── Listed records

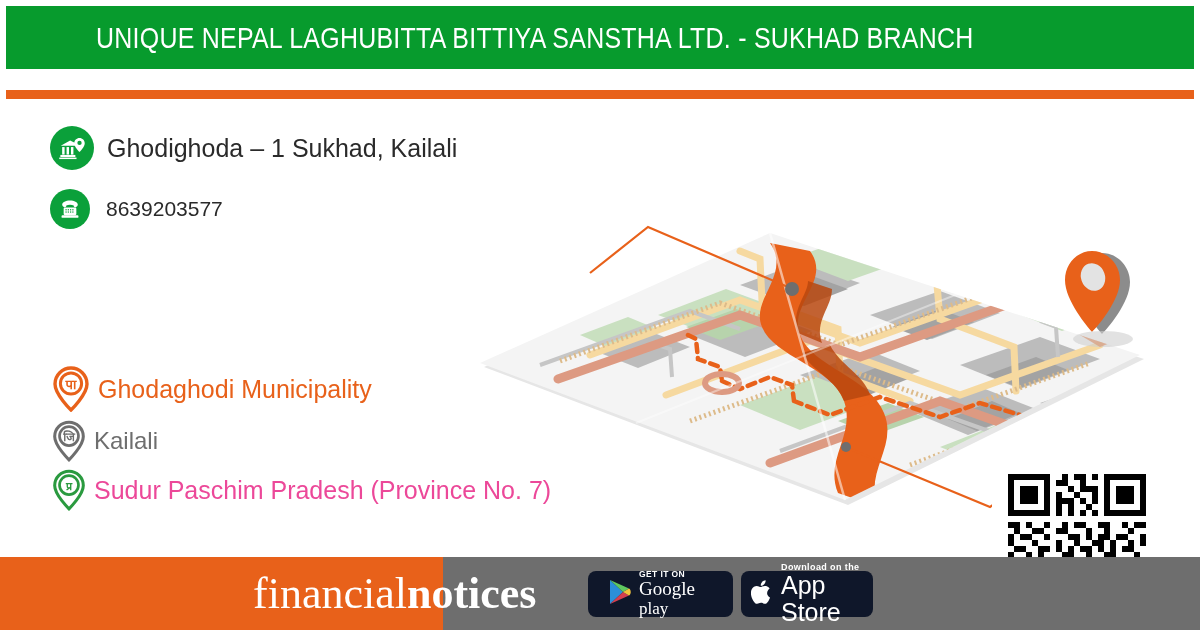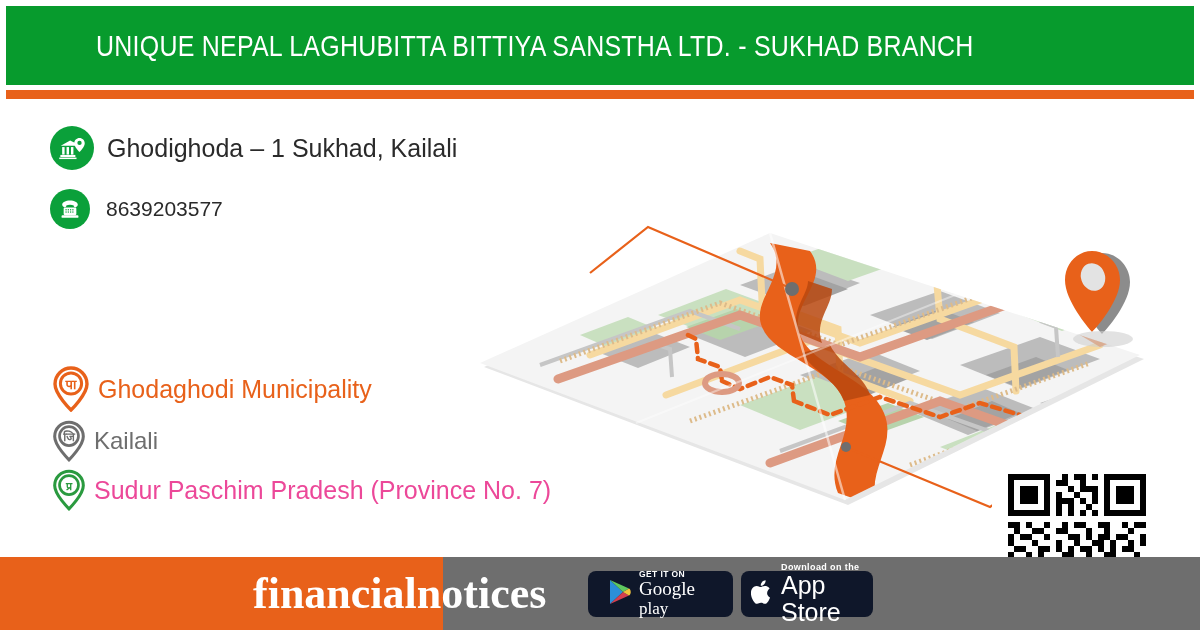--- a/index.html
+++ b/index.html
@@ -15,21 +15,21 @@
     overflow: hidden;
     font-family: "Liberation Sans", sans-serif;
   }
 
   
   #header-band {
     position: absolute;
     left: 6px;
     top: 6px;
     width: 1188px;
-    height: 79px;
+    height: 63px;
     background: #079b2d;
   }
   #header-title {
     position: absolute;
     left: 90px;
     top: 50%;
     transform: translateY(-50%) scaleX(0.86);
     transform-origin: left center;
     color: #ffffff;
     font-size: 29px;
@@ -150,21 +150,21 @@
     position: absolute;
     left: 253px;
     top: 571px;
     font-family: "Liberation Serif", serif;
     font-size: 44px;
     line-height: 46px;
     color: #ffffff;
     white-space: nowrap;
     z-index: 5;
   }
-  #brand-part-1 { font-weight: 700; }
+  #brand-part-1 { font-weight: 400; }
   #brand-part-2 { font-weight: 700; }
 
   .store-badge {
     position: absolute;
     background: #0f172a;
     border-radius: 8px;
     display: flex;
     align-items: center;
     box-sizing: border-box;
   }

────

Directions for this task ->
Set down nothing but the lines from the one containing "transform-origin: left center;" through the final line above, exactly as written.

Your response ->
     transform-origin: left center;
     color: #ffffff;
     font-size: 29px;
@@ -150,21 +150,21 @@
     position: absolute;
     left: 253px;
     top: 571px;
     font-family: "Liberation Serif", serif;
     font-size: 44px;
     line-height: 46px;
     color: #ffffff;
     white-space: nowrap;
     z-index: 5;
   }
-  #brand-part-1 { font-weight: 700; }
+  #brand-part-1 { font-weight: 400; }
   #brand-part-2 { font-weight: 700; }
 
   .store-badge {
     position: absolute;
     background: #0f172a;
     border-radius: 8px;
     display: flex;
     align-items: center;
     box-sizing: border-box;
   }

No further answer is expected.